Geopolitical Traps of War: Vietnam’s Historical Lessons for Ukraine

Some countries learn from their mistakes, others from those of others, and some never learn. The American war in Vietnam and the Russian invasion of Ukraine took place in different eras, under different circumstances and with different geopolitical contexts. And although it will not be entirely correct to make an absolute analogy between them, because each of them has its own characteristics, but it is difficult not to notice the parallels. Both conflicts were the result of a global confrontation between great powers, in which the local population became a hostage of geopolitical games. In both cases, the attacking country hoped for a quick victory, but encountered a stubborn struggle of the people who refused to capitulate. History once again shows that even the strongest armies can get bogged down in a war that they themselves started. Let’s consider the key parallels between these two wars and try to understand what lessons Ukraine can and should learn.

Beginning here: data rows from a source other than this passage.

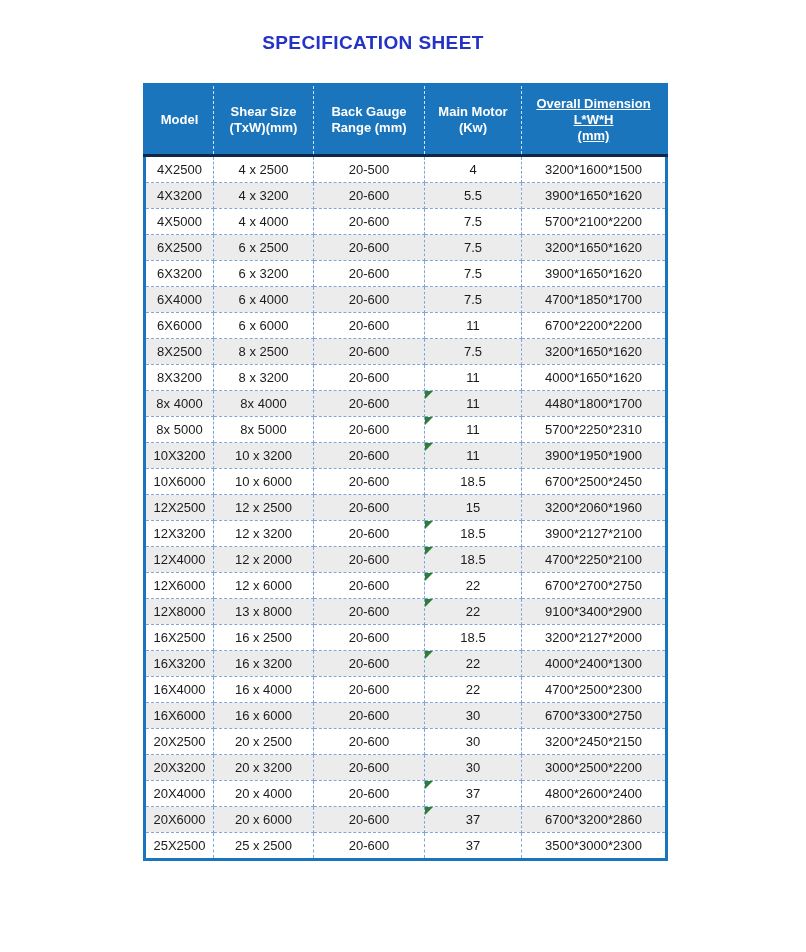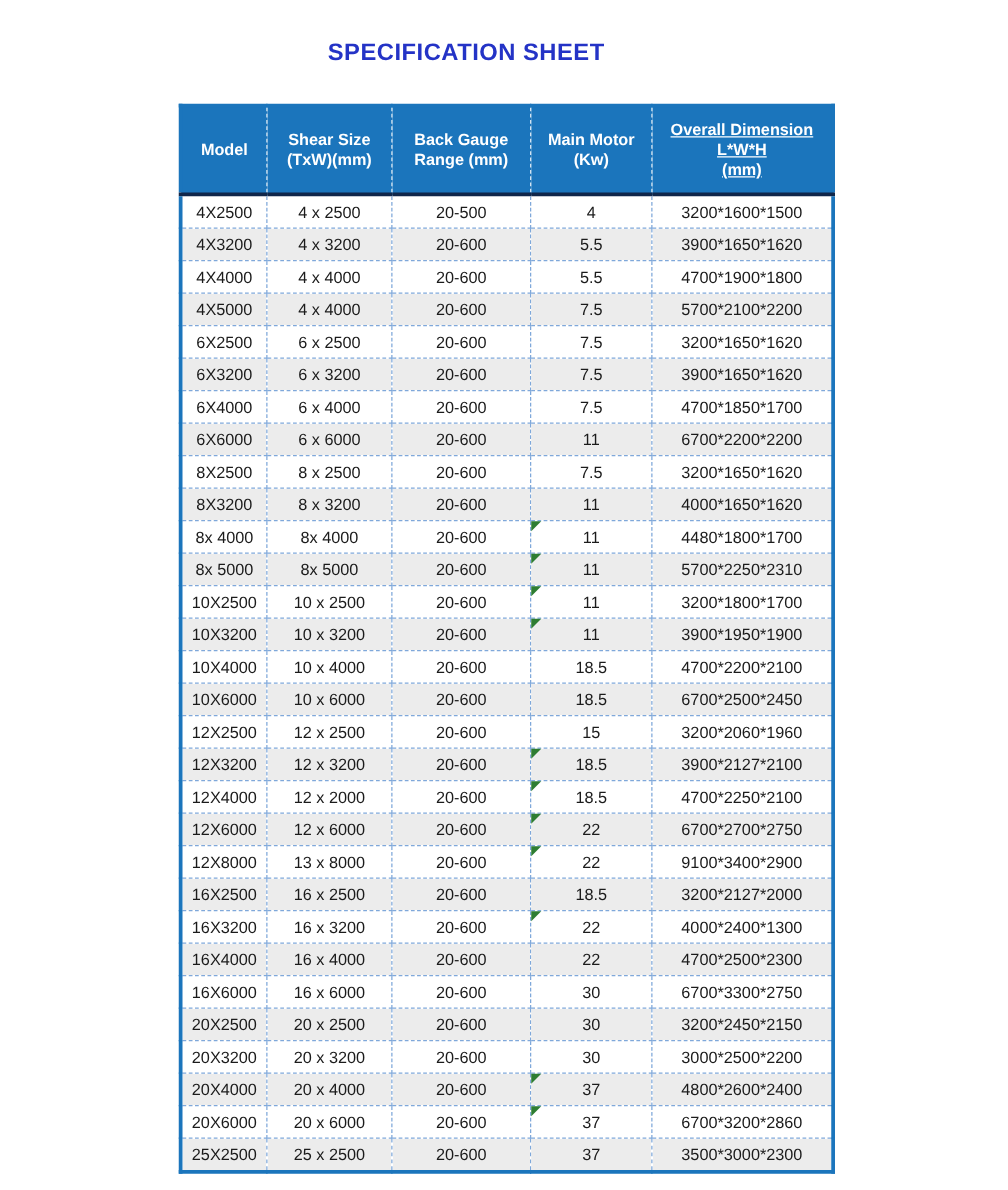"4X4000" tr { html: <tr> <td><span>4X4000</span></td> <td><span>4 x 4000</span></td> <td><span>20-600</span></td> <td><span>5.5</span></td> <td><span>4700*1900*1800</span></td> </tr> -> none }
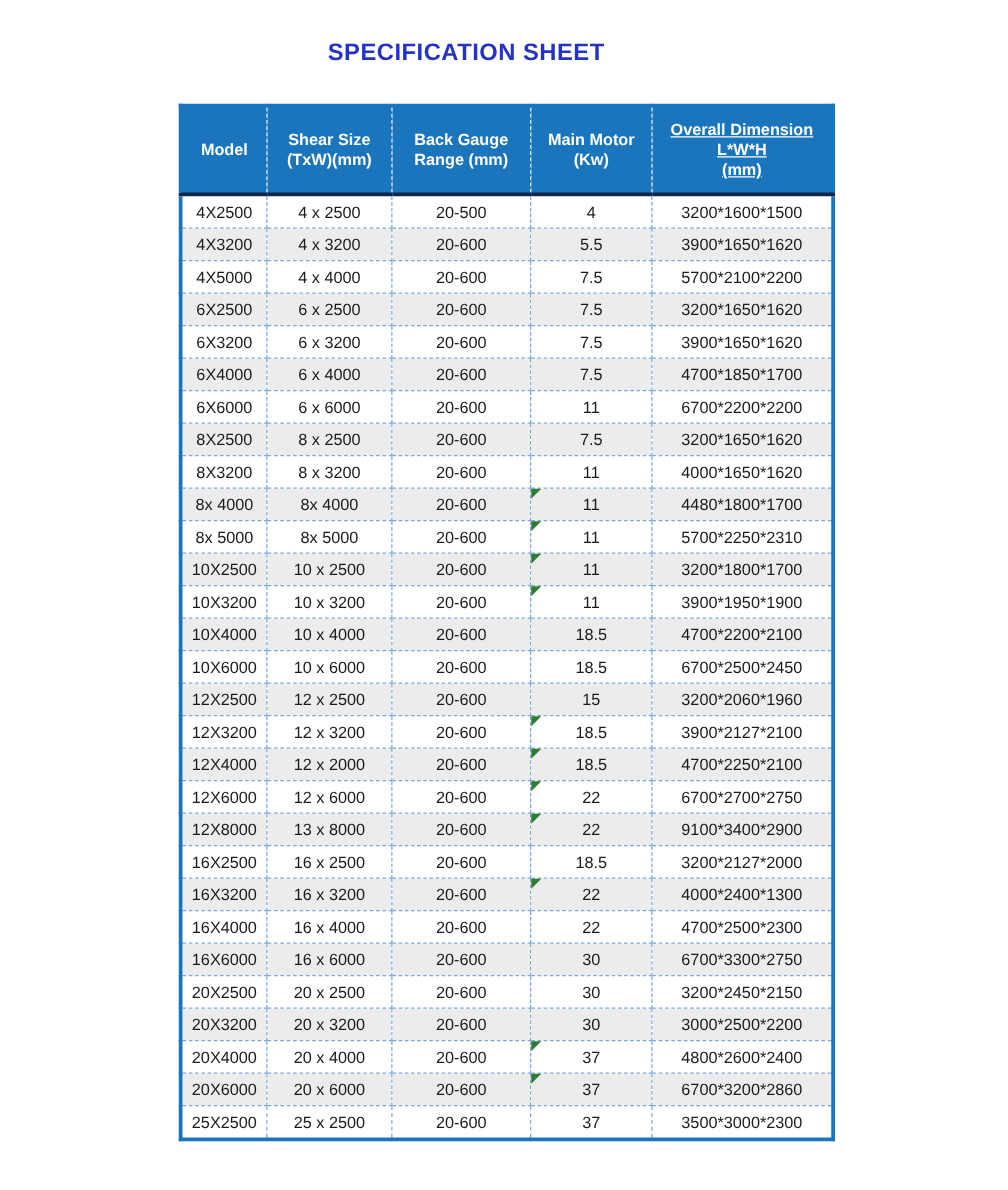"10X2500" tr { html: <tr> <td><span>10X2500</span></td> <td><span>10 x 2500</span></td> <td><span>20-600</span></td> <td><span></span><span>11</span></td> <td><span>3200*1800*1700</span></td> </tr> -> none }
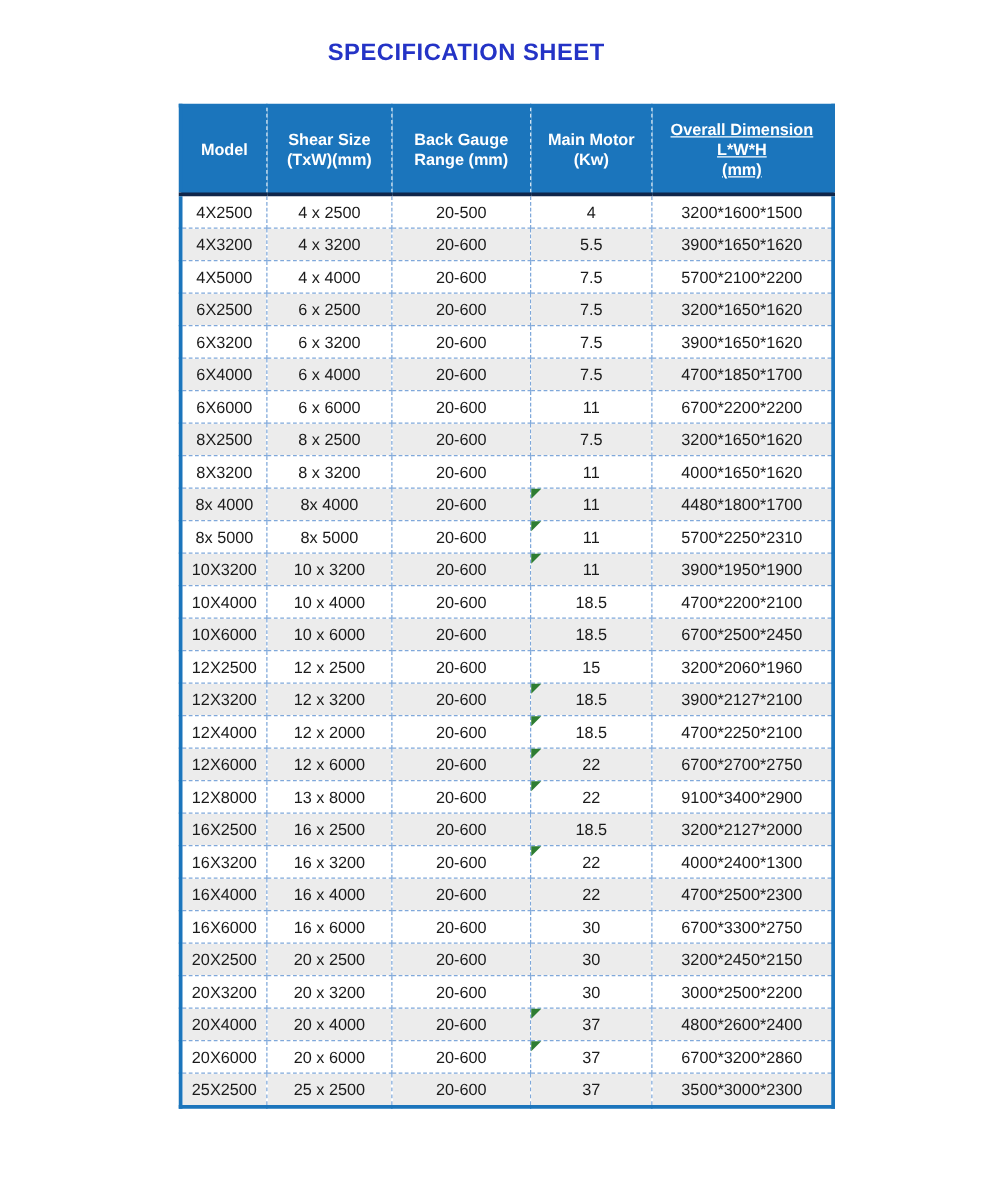"10X4000" tr { html: <tr> <td><span>10X4000</span></td> <td><span>10 x 4000</span></td> <td><span>20-600</span></td> <td><span>18.5</span></td> <td><span>4700*2200*2100</span></td> </tr> -> none }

Vietnam and Ukraine: historical parallels

Wars never end simply because the negotiators want them to. History proves that conflicts continue until one of the parties achieves its strategic goal or is forced to revise it. The war in Vietnam became an example of how even a military victory can turn into a new, even bloodier stage of struggle, if decisions are made not on the battlefield, but in the negotiation halls, where the interests of the great powers weigh more than the fate of the people.

The war in Vietnam, or more broadly, the Indo-China wars of 1945–1991, are one of the key events of the Cold War, which significantly influenced the global processes of the 20th century and continue to have consequences for the modern world order. It was a period of protracted conflict in which different state systems collided, testing models of war of attrition that would ultimately define military strategy and international relations for decades to come.

It should be noted that today international security is experiencing another deep crisis. Recent decades have been characterized by the degradation of international institutions, which until recently were the basis of stability. Conflicts that seemed to remain in the past or were “frozen” return to the form of active confrontation. At the same time, world relations increasingly resemble the era of the Cold War with all its negative aspects – ignoring diplomacy, arms races, attempts by stronger states to redraw borders for their own interests.

In this context, the experience of Vietnam becomes an extremely valuable example for Ukraine. Although there are many differences between these two countries – historical, geographical, political – the very nature of the long armed conflict offers many lessons. First of all, it refers to the period of the end of the First Indochina War, which lasted from 1945 to 1954. The Battle of Dien Bien Phu in 1954 was a crushing defeat for the French army and a symbol of the collapse of colonial rule in Indochina. The Viet Minh won a victory that seemed indisputable: the French garrisons were defeated, the morale of the army was undermined, and further maintenance of the colony was impossible. But why did this victory not bring Vietnam what it sought? Why did the country that defeated its enemy find itself in a new war, even more brutal and protracted?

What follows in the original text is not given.